Donc il faut s’entraîner à ne plus rester éveillé ?

Smolders: Oui, et la première étape est de voir comment fonctionne le sommeil. Il est tout à fait normal de se réveiller de temps en temps. C’est inutile de se fâcher ou de s’énerver. Si vous vous réveillez au milieu de la nuit, vous n’avez pas besoin de savoir l’heure qu’il est. Laissez ce réveil ou ce téléphone de côté. Pensez à ce moment-là: je suis éveillé un instant, et ce n’est pas grave. Moins vous vous arrêtez au fait que vous êtes éveillé, plus vite vous retrouverez le sommeil.

Est-ce que ce n’est pas plus facilement dit que fait? Je me réveille presque toutes les nuits vers 3h30 et ensuite je me rendors parfois très difficilement.

Beaucoup de gens se réveillent vers cette heure, vous êtes tout à fait normal. (rires) Vers cette heure, le sommeil profond s’arrête et le sommeil léger commence. Il n’est pas inhabituel de sentir cette transition. Le mieux c’est d’ignorer ce moment. Maintenant que vous savez qu’il n’y a pas de mal à se réveiller vers 3h30 vous ne vous tourmenterez plus. Si après vingt minutes vous ne dormez toujours pas, mieux vaut se lever et recommencer le rituel du soir. Lisez un peu, ou regardez la télévision. Ainsi, vous stimulez la somnolence et non l’éveil.

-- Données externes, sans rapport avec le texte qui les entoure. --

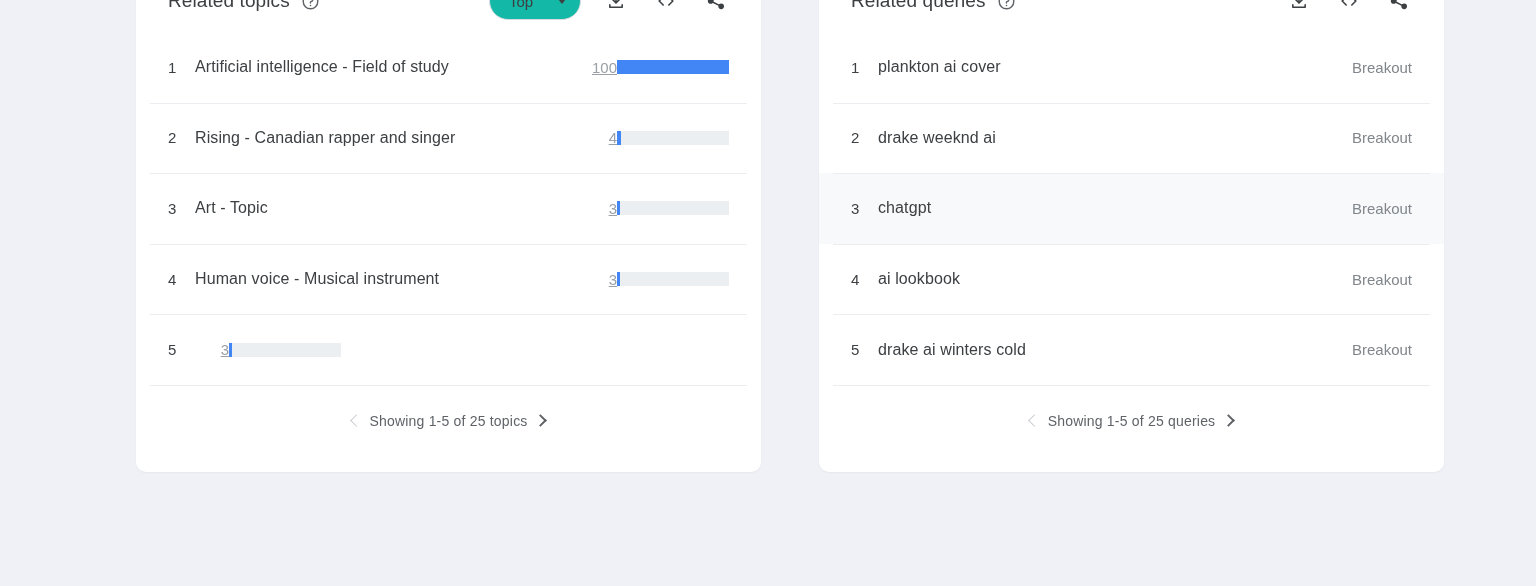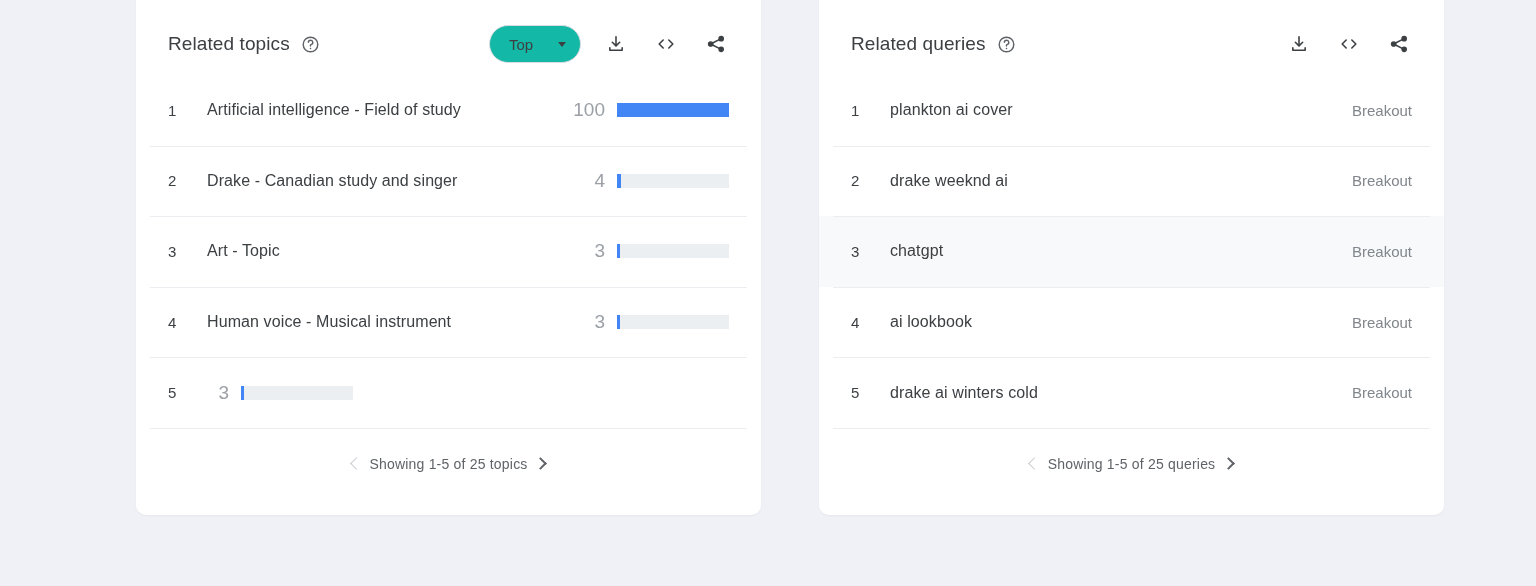--- a/index.html
+++ b/index.html
@@ -15,21 +15,21 @@
     font-family: "Liberation Sans", "DejaVu Sans", sans-serif;
     -webkit-font-smoothing: antialiased;
     overflow: hidden;
   }
 
   .board {
     position: relative;
     width: 1536px;
     height: 472px;
     display: flex;
-    align-items: center;
+    align-items: flex-end;
     gap: 58px;
     padding: 26px 0 0 136px;
   }
 
   .card {
     background: #ffffff;
     border-radius: 10px;
     width: 625px;
     height: 532px;
     display: flex;
@@ -132,29 +132,28 @@
   }
   .row-label {
     flex: 1 1 auto;
     font-size: 16px;
     color: #3c4043;
     letter-spacing: .1px;
     white-space: nowrap;
     overflow: hidden;
     text-overflow: ellipsis;
     padding-right: 14px;
-    margin-left: 12px;
   }
   .row-value {
-    font-size: 19px;
+    font-size: 15px;
     color: #9aa0a6;
     text-align: right;
     flex: none;
     width: 34px;
-    margin-right: 12px;
+    text-decoration: underline;
   }
   .bar-track {
     width: 112px;
     height: 14px;
     background: #eceff1;
     flex: none;
     position: relative;
     overflow: hidden;
   }
   .bar-fill {
@@ -256,21 +255,21 @@
       <div class="row">
         <span class="rank">1</span>
         <span class="row-label">Artificial intelligence - Field of study</span>
         <span class="row-value">100</span>
         <span class="bar-track">
           <span class="bar-fill" style="width: 100%;"></span>
         </span>
       </div>
       <div class="row">
         <span class="rank">2</span>
-        <span class="row-label">Drake - Canadian study and singer</span>
+        <span class="row-label">Rising - Canadian rapper and singer</span>
         <span class="row-value">4</span>
         <span class="bar-track">
           <span class="bar-fill" style="width: 4%;"></span>
         </span>
       </div>
       <div class="row">
         <span class="rank">3</span>
         <span class="row-label">Art - Topic</span>
         <span class="row-value">3</span>
         <span class="bar-track">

Mettre une télévision dans la chambre à coucher n’est pas une bonne idée?

Non, le lit sert uniquement à faire l’amour et à dormir. Pour toutes les autres activités, il faut sortir de son lit pour éviter de mal se conditionner. Il est tabou de regarder la télévision, d’étudier, de lire ou de regarder la télévision dans son lit.

Les somnifères peuvent-ils apporter un soulagement?

Un somnifère peut être une solution temporaire, mais jamais à long terme. Je ne suis pas contre les médicaments qui favorisent le sommeil s’ils servent dépanner les gens pendant un court laps de temps. Les personnes qui prennent des somnifères pendant longtemps, risquent de devenir accros tant sur le plan physique que mental. Le plus gros inconvénient des cachets c’est qu’ils n’entraînent pas un sommeil profond. Un somnifère ne guérit pas, il permet d’éviter les nuits blanches, mais ne procure pas un sommeil de qualité.

Pour ce qui est de l’heure du coucher, ce n’est quand on est vraiment somnolent qu’il est temps d’aller dormir?

Exactement. Ce n’est pas l’horloge qui détermine quand il est temps d’aller dormir, mais l’horloge biologique. Pour les gens qui souffrent de graves troubles du sommeil, il faut d’abord réinitialiser cette horloge, parce qu’elle a tout à fait perdu le nord. Souvent, ils attachent trop d’importance aux heures de sommeil, dont ils pensent avoir besoin par nuit. Mais comme tout le monde n’a pas la même pointure, tout le monde n’a pas besoin du même nombre d’heures de sommeil. Allez dormir quand vous êtes prêt, mais levez-vous tous les jours à la même heure. Au fil du temps, vous verrez que vous serez fatigué tous les soirs au même moment.

Est-ce intelligent de faire une sieste la journée?

Je ne suis pas pour. Le sommeil est une addition : les heures que vous dormez la journée sont soustraites la nuit. Une sieste peut faire du bien, mais vous êtes quitte de ce sommeil. Un insomniaque passe déjà de très mauvaises nuits entrecoupées. Les bons dormeurs peuvent peut-être se permettre une sieste la journée, mais il faut rester prudent. Faire une sieste après trois heures de l’après-midi n’est jamais une bonne idée.

C’est un dur labeur que de vaincre l’insomnie?

Au contraire, c’est arrêter de travailler dur. L’insomnie chronique est le résultat d’un combat trop dur contre les insomnies. Au fond, Start to sleep est une thérapie très agréable : vous pouvez rester éveillé le plus longtemps possible, regarder la télévision, lire et ne pas vous tourmenter. Comme on n’est plus obsédé, le sommeil revient après six semaines.